I’ve been there. In the four years I’ve been at Dropbox, I’ve had four different roles, from customer service to product manager–successfully working my way into a technical role despite not having a technical degree. So I’ve learned a thing or two about how to set yourself up for success when you want an internal transfer, whatever your company policy on it may be. Here are my recommendations.
1. TAKE ON ADDITIONAL PROJECTS RELATED TO THE ROLE YOU WANT
Your current role might have nothing to do with the job you really want, but the first step to a successful transfer is to be really good at your current job.
This goes beyond delivering excellent results–it’s important to maintain a positive attitude about what you’re currently doing, even when you’re not 100% excited about it. That being said, if you’re looking to move into a different function that requires an entirely different skill-set, you also need to show you possess those abilities already. How? Take on a couple projects that are relevant to your desired role to showcase what you can do.
Before I made the jump from customer service to business development, I took on extra work to help resolve customer issues related to our partnerships.

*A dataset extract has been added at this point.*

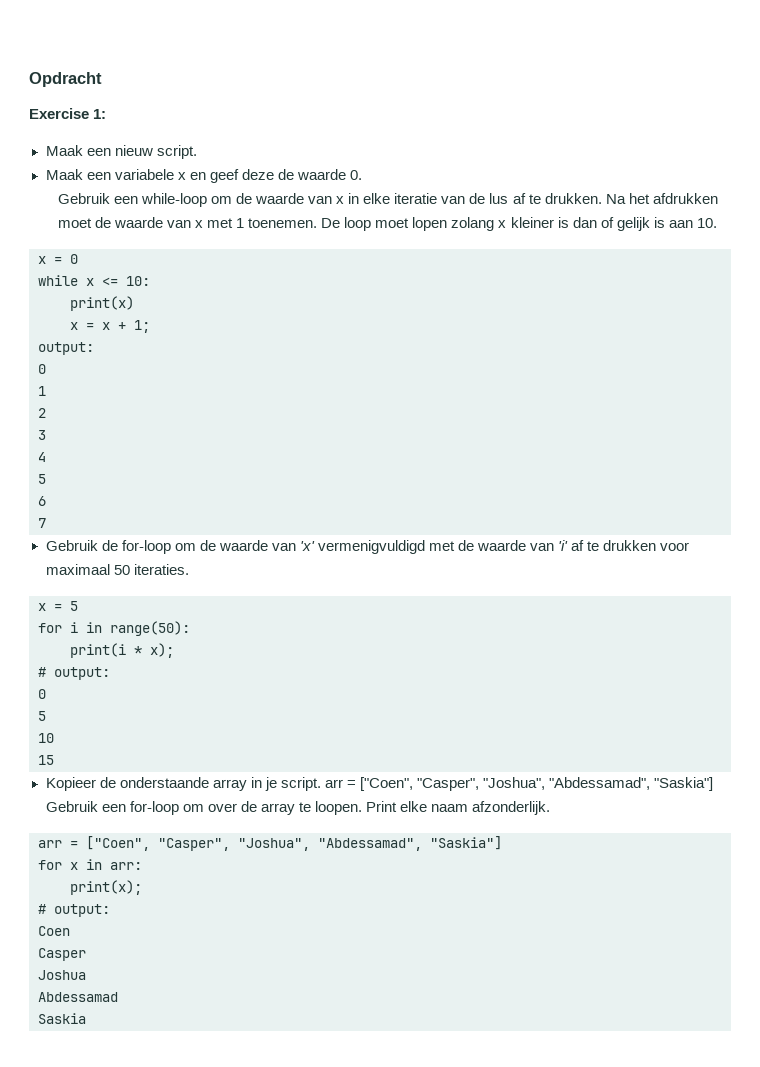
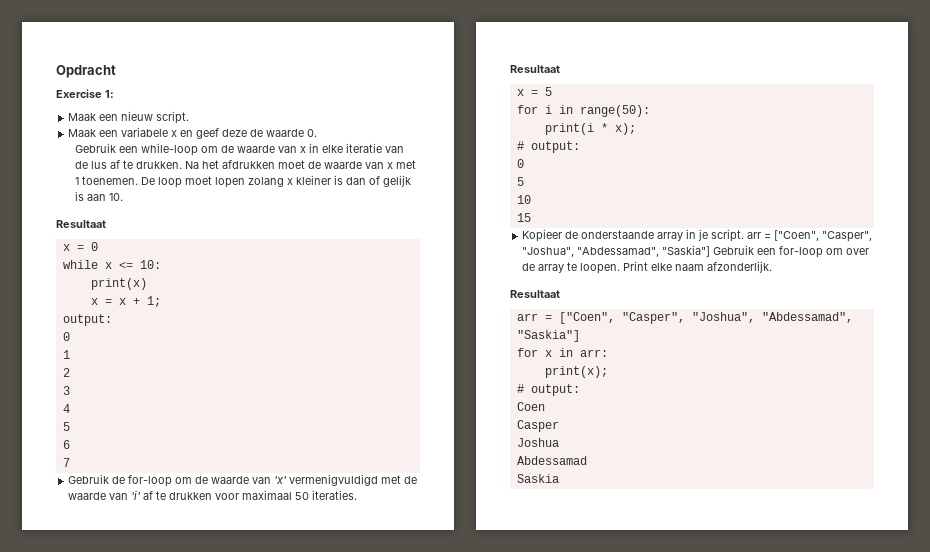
(717, 223) none -> [56,220,106,228] // Resultaat
(189, 569) none -> [510,65,560,73] // Resultaat
(551, 808) none -> [510,290,560,298] // Resultaat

I became an expert in the product and technical details of the product integrations we had with our partner companies. As a result, the business development team included me in their conversations with partners, and I helped negotiate and resolve the technical aspects of our partnership deals.
So when I formally pursued the move to join the business development team, I’d already established that I had the skills to do the job.

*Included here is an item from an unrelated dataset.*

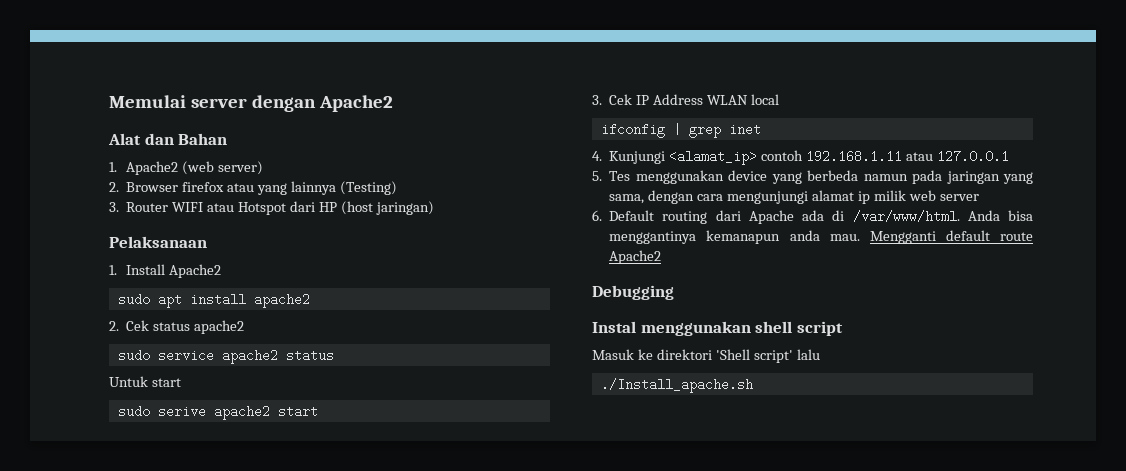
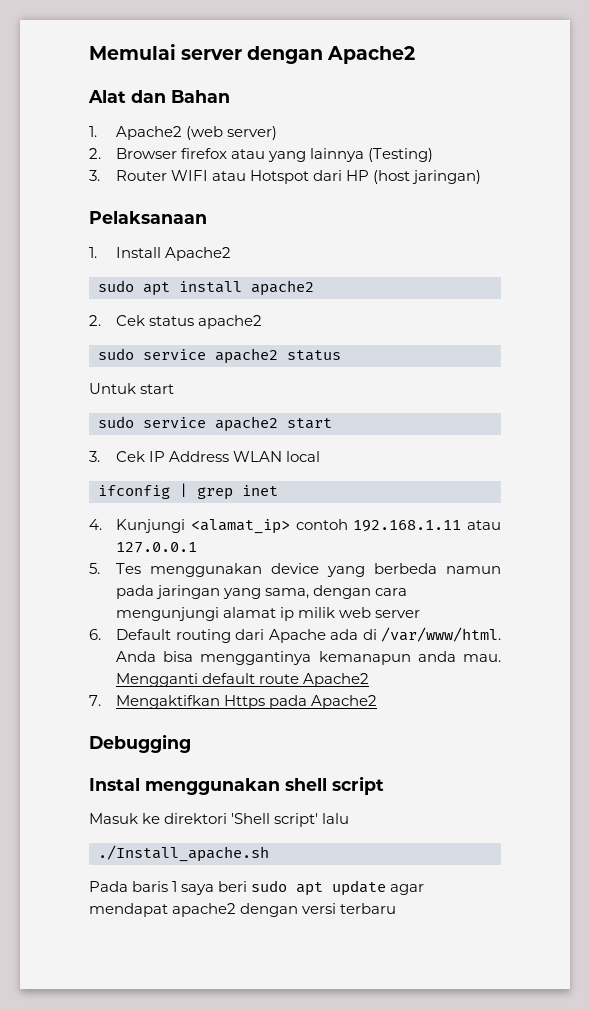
[157,405,206,418] serive -> [143,417,206,428] service
(662, 257) none -> [89,695,378,709] // 7. Mengaktifkan Https pada Apache2
(753, 385) none -> [89,880,425,896] [89,903,397,917] // Pada baris 1 saya beri sudo apt update agar mendapat apache2 dengan versi terbaru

2. HAVE REGULAR CAREER CHECK-INS WITH YOUR MANAGER
You (and only you) own your career. Yes, you’ll need others to help you get ahead, but chances are no one’s going to find, evaluate, and secure that next role for you.

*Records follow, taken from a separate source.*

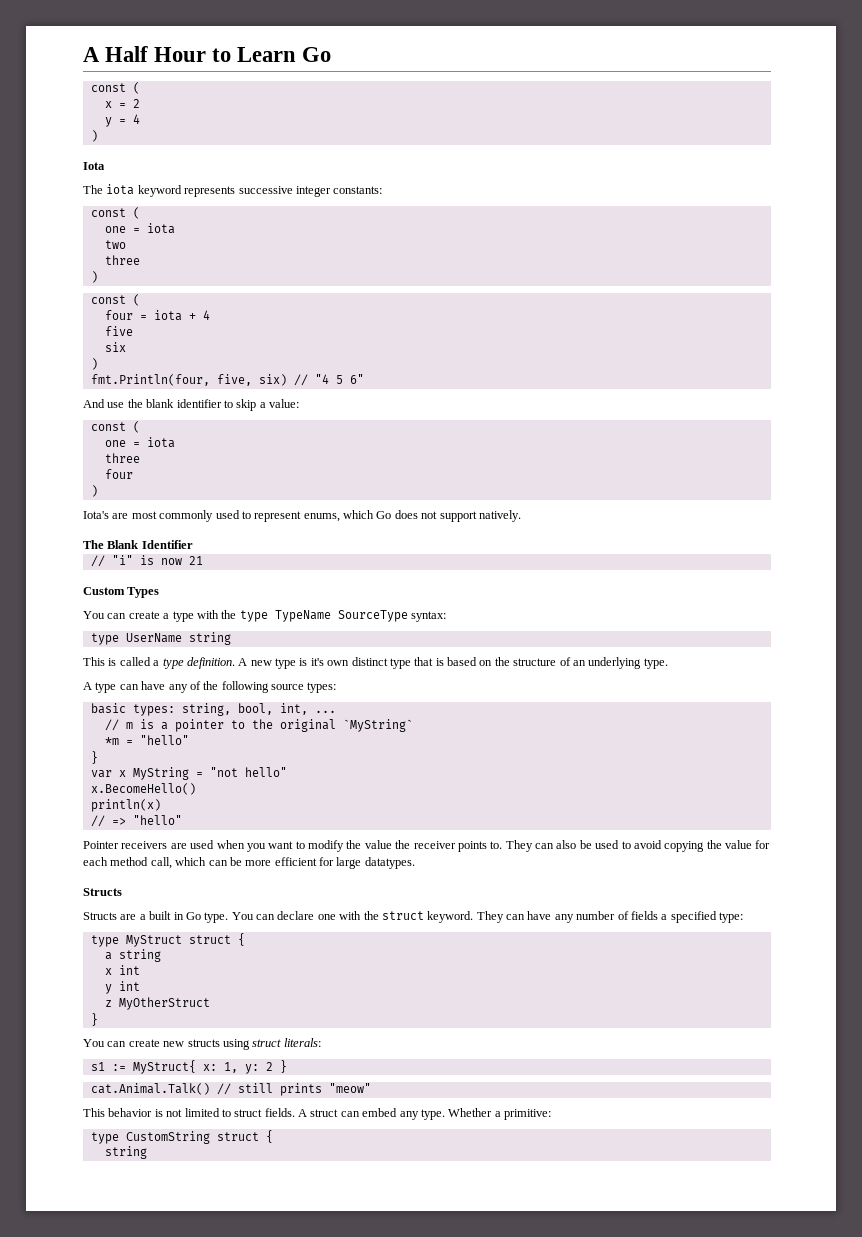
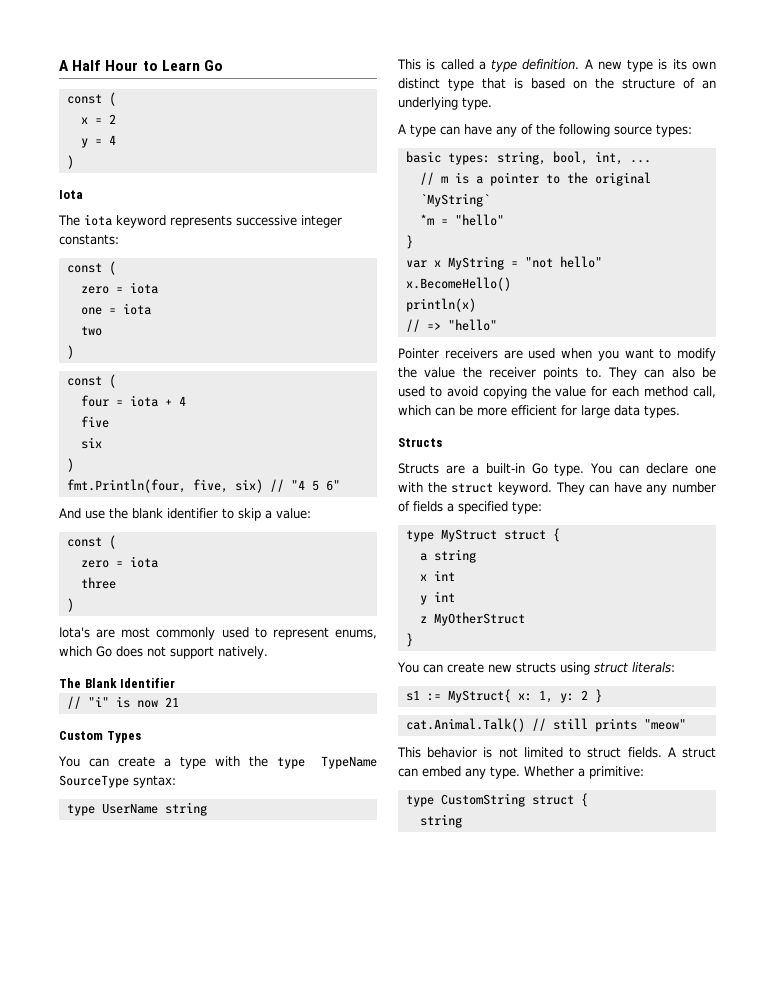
(140, 213) none -> [80,282,158,294] // zero = iota
[104,255,140,265] // three -> (102, 331) none
[104,440,126,447] one -> [80,560,109,568] zero
[104,469,133,479] // four -> (116, 583) none
[310,658,324,666] it's -> [672,59,687,70] its
[364,857,415,869] datatypes. -> [614,405,680,418] data types.
[149,911,184,920] built in -> [485,463,525,474] built-in

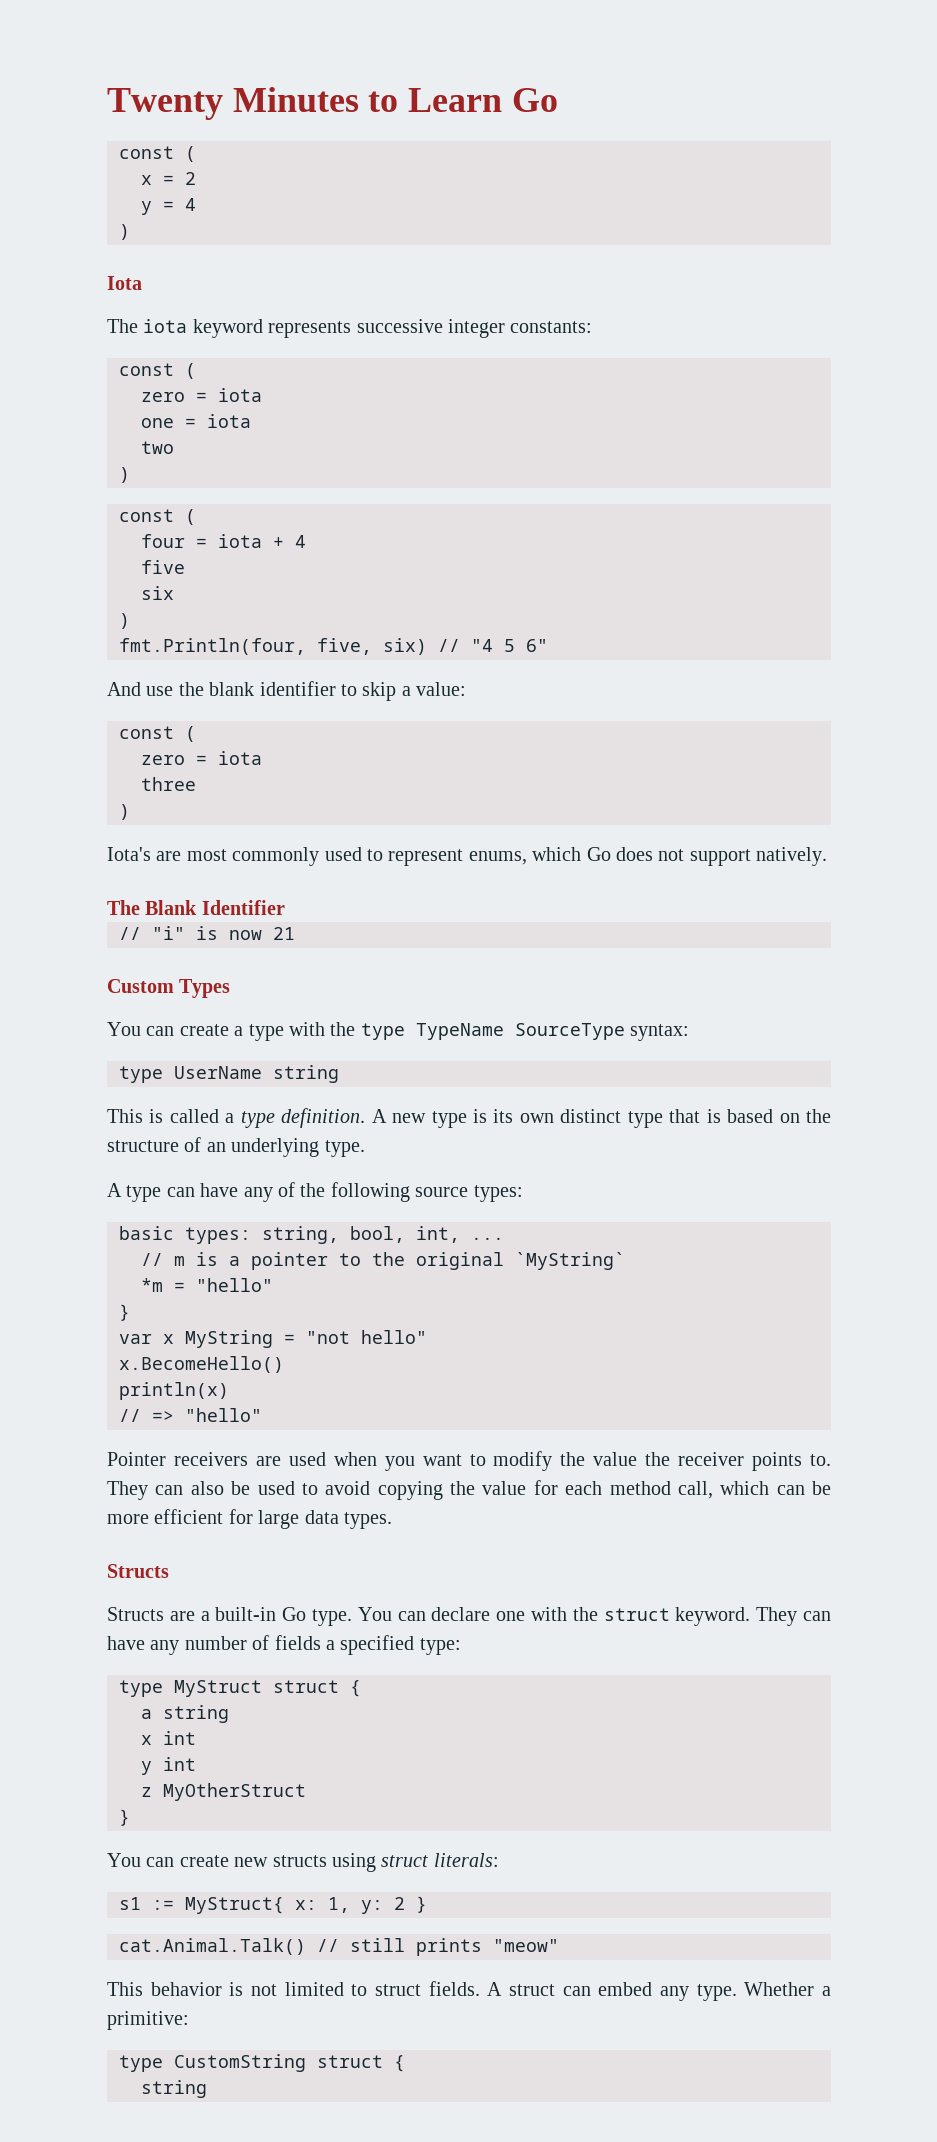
[59,60,139,71] A Half Hour -> [107,87,359,120] Twenty Minutes

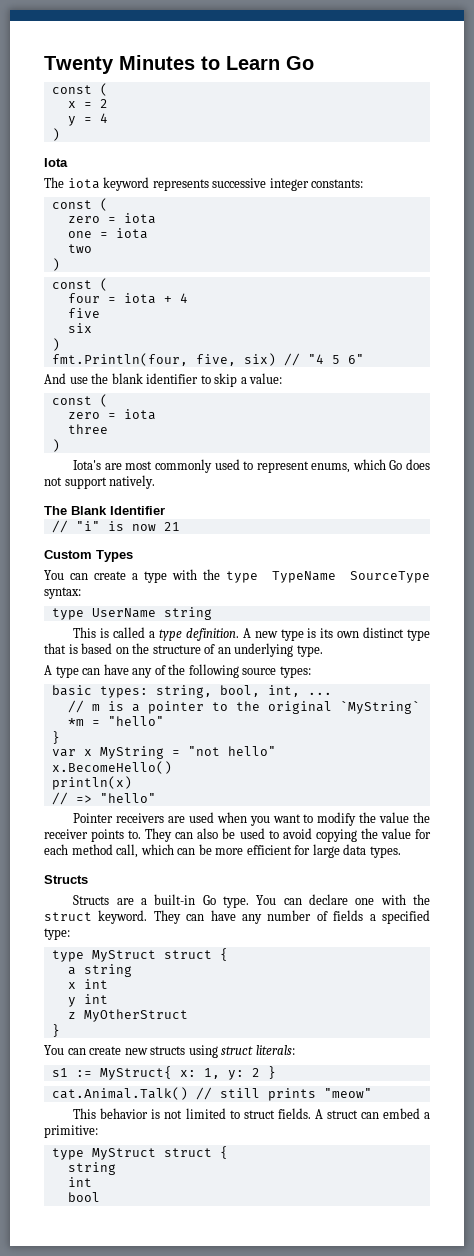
[660,1982,815,2001] any type. Whether -> (420, 1113) none
[174,2054,306,2072] CustomString -> [91,1148,156,1160] MyStruct
(207, 2089) none -> [67,1177,92,1187] [67,1192,100,1202] // int // bool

If you want to pursue internal opportunities, make that known–tactfully and gradually. The best way to do that is through regular career conversations with your manager. Don’t just chat about your current workload. You should also let your boss know which types of skills and experiences you want to develop. Again, it’s your responsibility to get onto the same page with your boss on what you want for your career. In fact, you should be having periodic career check-ins anyway–even if you’re happy in your job and don’t want to move. If you’re not doing this already, start immediately.
This way, if and when an internal transfer opportunity comes up, it will be easier to find the right time and way to bring it up with your manager. Beforehand, do your due diligence: ask HR about any internal transfer policies to make sure there aren’t logistical barriers. For instance, some companies require you to be in your current role for at least one year before being eligible to move into a different role.
Depending on your relationship with your manager, it can be scary to initiate this conversation, and you might have to navigate some internal politics. But at the end of the day, if you don’t advocate for yourself, you won’t get too far.
3. ENLIST THE HELP OF SOMEONE WHO KNOWS YOUR WORK
Finally, you should consider looping in an ally in your organization who can serve as a career advocate. This should be someone who’s familiar with your work, and with whom you have a strong working relationship with based on mutual respect. Ideally, they should be able to talk about the quality of your work, vouch for you as a teammate, and give examples of how you’ve gone above and beyond your job description to help others.
Having a strong advocate internally can make a big difference when it comes to a hiring manager taking a leap of faith on you–especially if you’re going after a stretch role. Of course, you have to put in the work to earn their respect, and make it worth their while to be your career advocate in the first place.
If you love the company you work for but aren’t fully satisfied with what you’re doing–an internal transfer can be a great way to move forward in your career. However, you’ll need to be willing to put in the work to get there–start with these three things and you might just reap the rewards.